# How often should I water with rockwool & ebb & flow?



## CookieMaster (Jan 4, 2010)

This is the first time I'm going to use rockwool cubes. I have a very simple ebb&flow. I also have 2 layers of coco grow mat under those. They are about 1/4 inch a piece. The rockwool cubes are the 4 inch ones. I used To use expanded clay and I needed to water 3 times in a 12 hour period. I know rockwool retains water so I'm thinking maybe 2 times in a 12 hour period. I don't know, does that sound right? My temp is constant between 69-75, but my humidity level is low. Any help would be appreciated. Thanks.


----------



## budman52 (Jan 4, 2010)

twice a day should fine just keep an i on them 
watch and see


----------



## wowzerz (Jan 4, 2010)

budman52 said:


> twice a day should fine just keep an i on them
> watch and see


Twice a day might also be way too much. 
I used 4" rockwool cubes on top of a coco mat, and my biggest problem was overwatering. I was watering as infrequently as every 3-4 days. At te MOST I was watering 1x a day, and that was during peak flowering. 
Of course this could be completely different with you. I would just watch them the first couple days and when they are almost as light as before you wet them, then water them. I have since switched to 6"pots filled with minicubes, but am thinking of going back to cubes on a mat due to cost. (mini cubes are stupid expensive)
Also should add, that the problem I had from over watering was root rot, and lack of root formation ultimately leading to small plants.


----------



## Someguy15 (Jan 4, 2010)

2x a day way too much in the beginning. Start at once every 3-4 days, tapering to about 1x a day in flowering. Really easy to over water with pure rockwool.


----------



## NinjaToke (Jan 4, 2010)

Correct me if im wrong but once a good amount of roots have grown the rockwool doesnt need to be wet as much and you can flood just under the rockwool bottoms more frequently? I left my cubes sitin right on the flood tray and once a good amount of roots came out I put them in hydroton to begin the more frequent waterings.


----------



## CookieMaster (Jan 4, 2010)

So I'm seeing 1-2 times a day. Thanks


----------



## kpw555 (Jan 5, 2010)

Pure rockwool is not real well suited for ebb and flow. drip irrigation is a better choice as there is more control of the amount of saturation of the wool. If you use ebb and flow wait till the wool is almost dry to flood. Bigger cubes take longer to dry. If you start to see a brown slimy coating on the stem where it goes into the wool, stem rot is setting in and they need to dry out well.


----------



## NinjaToke (Jan 5, 2010)

kpw555 said:


> Pure rockwool is not real well suited for ebb and flow. drip irrigation is a better choice as there is more control of the amount of saturation of the wool. If you use ebb and flow wait till the wool is almost dry to flood.
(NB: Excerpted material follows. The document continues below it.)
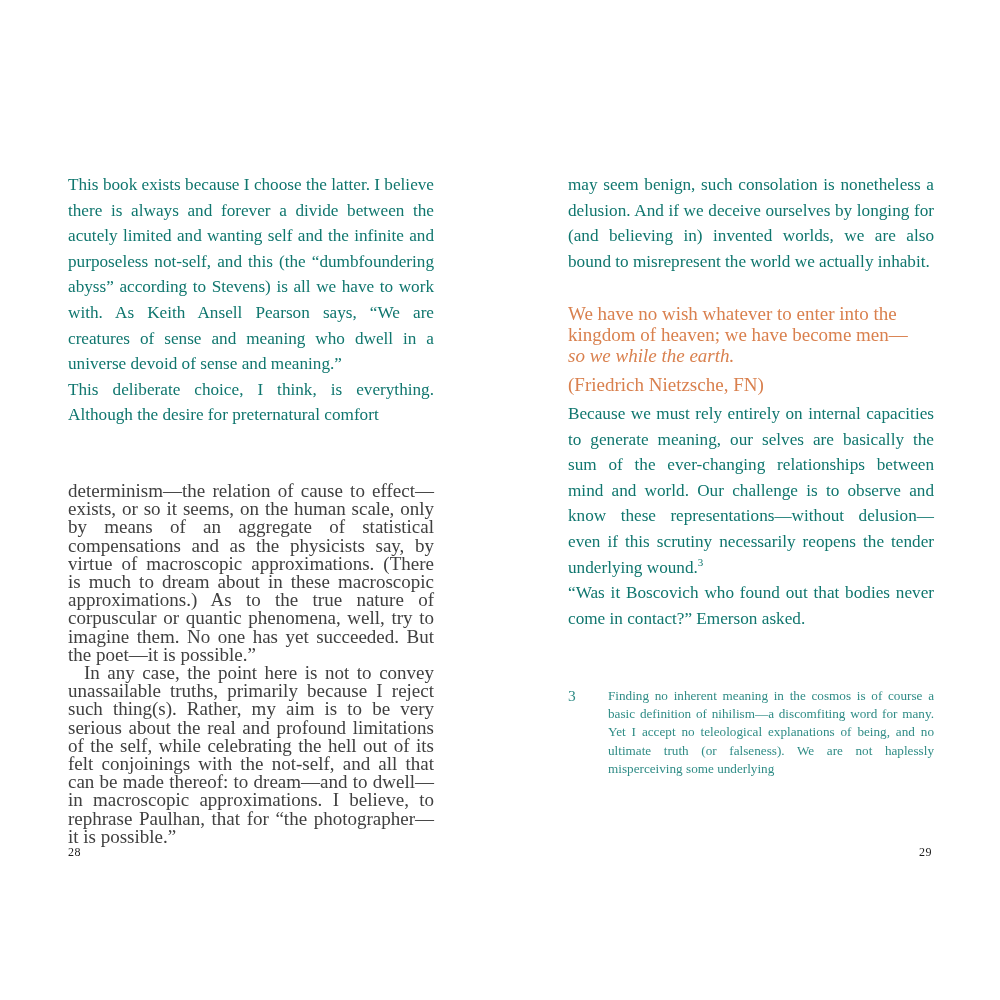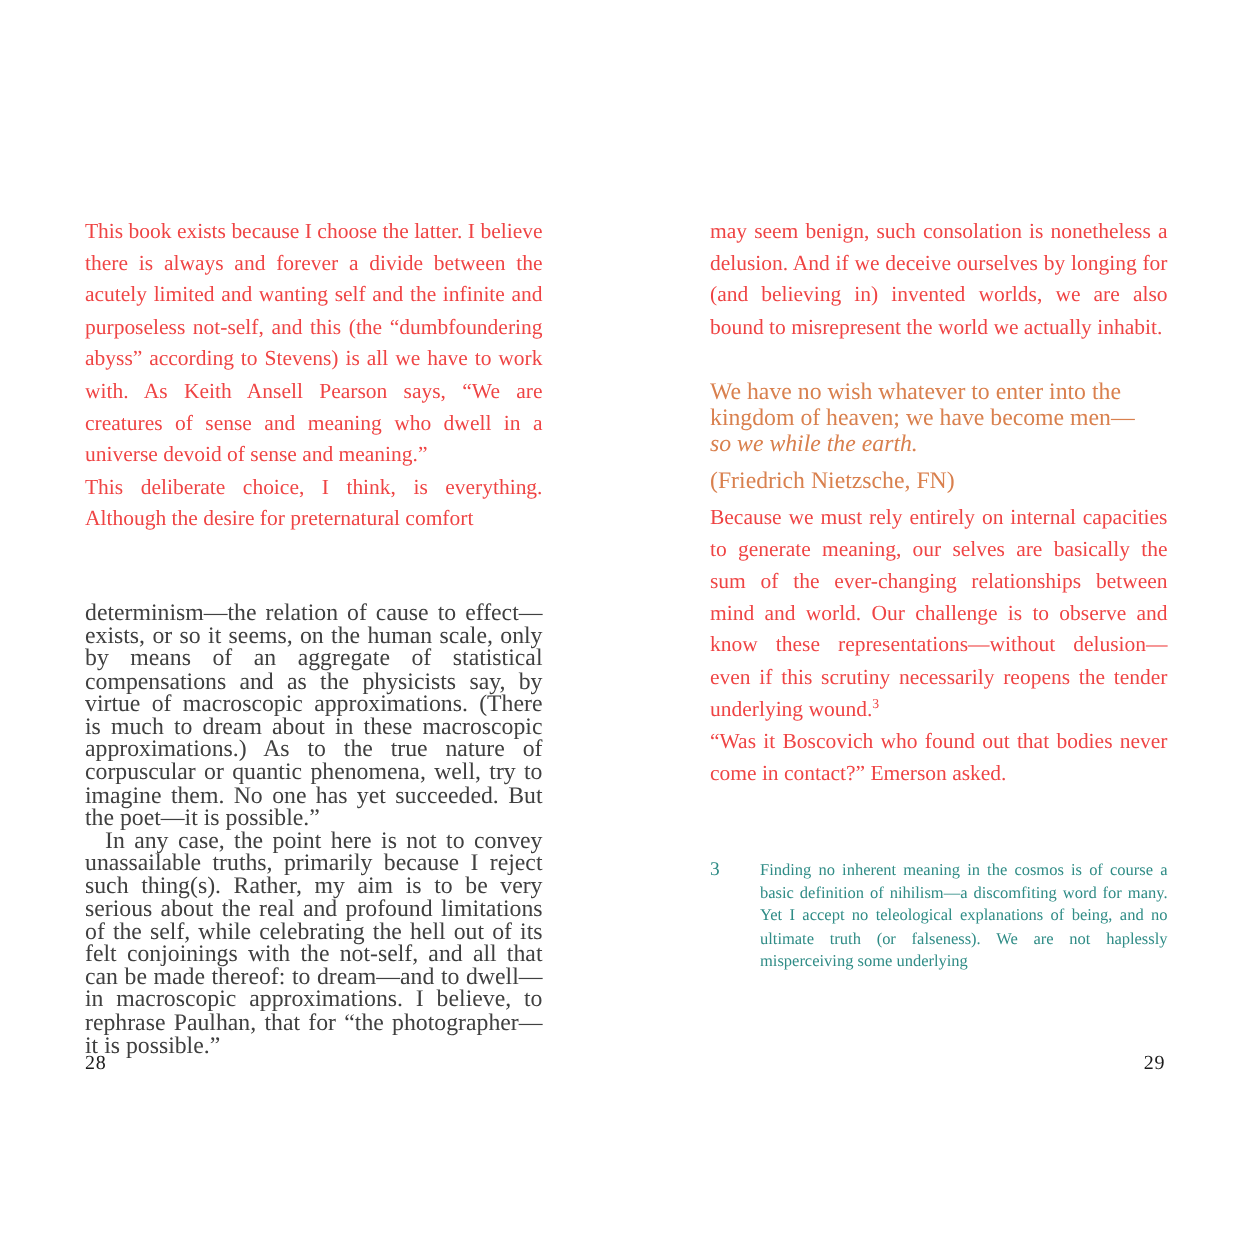"This book exists because I" p.body-par { color: #ef4444 -> #0f766e }
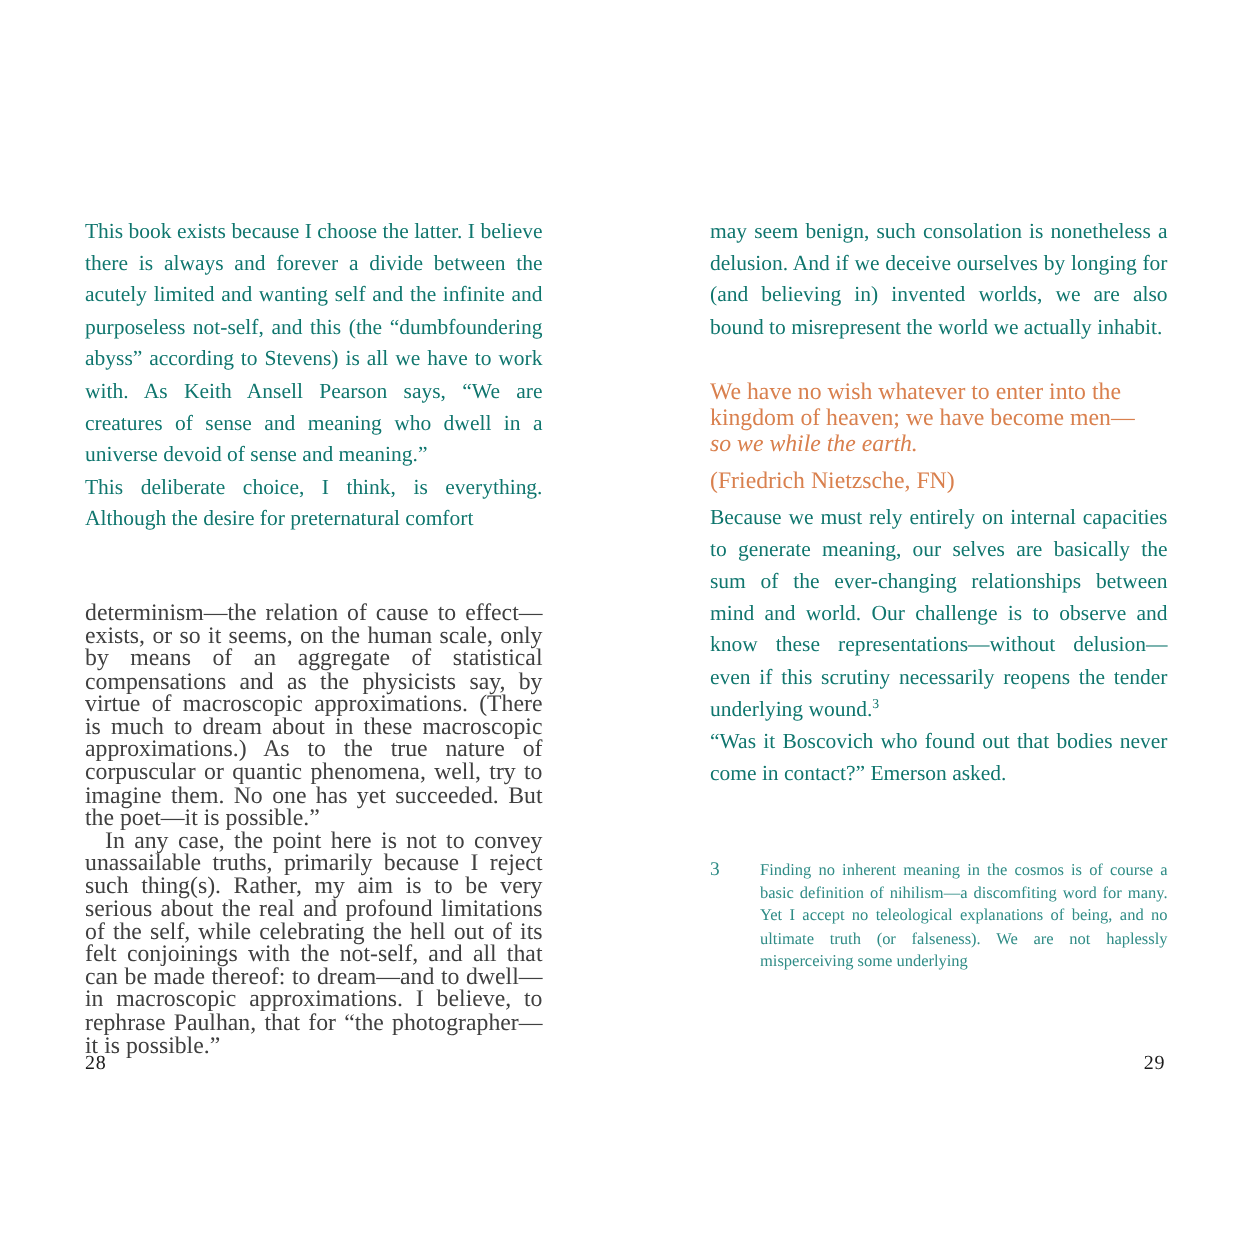"28" .folio { font-size: 16px -> 12px }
Bigger cubes take longer to dry. If you start to see a brown slimy coating on the stem where it goes into the wool, stem rot is setting in and they need to dry out well.


Good info. Would the small rockwool cubes have this problem? I imagine not as my stems devoured my mini cubes last time round but this time my cuts are in 4x4.


----------



## onefortheroad (Jan 8, 2010)

holy shit bro, before you do anything check out my threads and read what guys have been tellin me. I have 6 4inch rockwool cubes in an ebb and flow tray. check out the pictures..my tray is covered. i got shitty advice tellin me to water once a day.....WRONG!! you'll drown your shit. I have been watering every 3 or 4 days.. and i think that may be too much. I put them on a coco mat to help drain the cubes.. they stay wet for days with small plants. i wouldnt even fill your resivoir because the cubes need 2 cups of water every four days. i almost killed my plants watering everyday. check out my pics and threads..the plants are comin back now because of my new watering schedule. my room stays at 80 day and 70 at night. I would honestly water them once a week at 500 ppm. hit me up if you have any questions...contact me... i watered monday and i dont think im even going to water then today.


----------



## onefortheroad (Jan 8, 2010)

todays pics thier comming back at a every 4 day water


----------



## onefortheroad (Jan 8, 2010)

i threw away like 25 gal of mixed nutes fuckin wasted now i have a 20 gal batch that i going to toss out soon. bummer man thet dont need ebb and flow till you get mad roots out of the bottom of the cubes than the plants wont rely so much on the rockwool ..... i couldnt find any info on rockwool but i plan to spread the word.. wet conditions =slow growth


----------



## jballs (Jan 8, 2010)

2 times a day.


----------



## onefortheroad (Jan 8, 2010)

just remember every setup is different!!!!!! rock on


----------



## Knally (Jan 9, 2010)

onefortheroad said:


> just remember every setup is different!!!!!! rock on


Very true. I have 11 sweet peppers in 4" rockwool and 11 sweet peppers in 3" net pots; all buried in hydroton and silica stone in a 4'x4' flood and drain. I flood 4 times a day for 15 minutes. They look great and have wll over 100 medium size peppers on so far.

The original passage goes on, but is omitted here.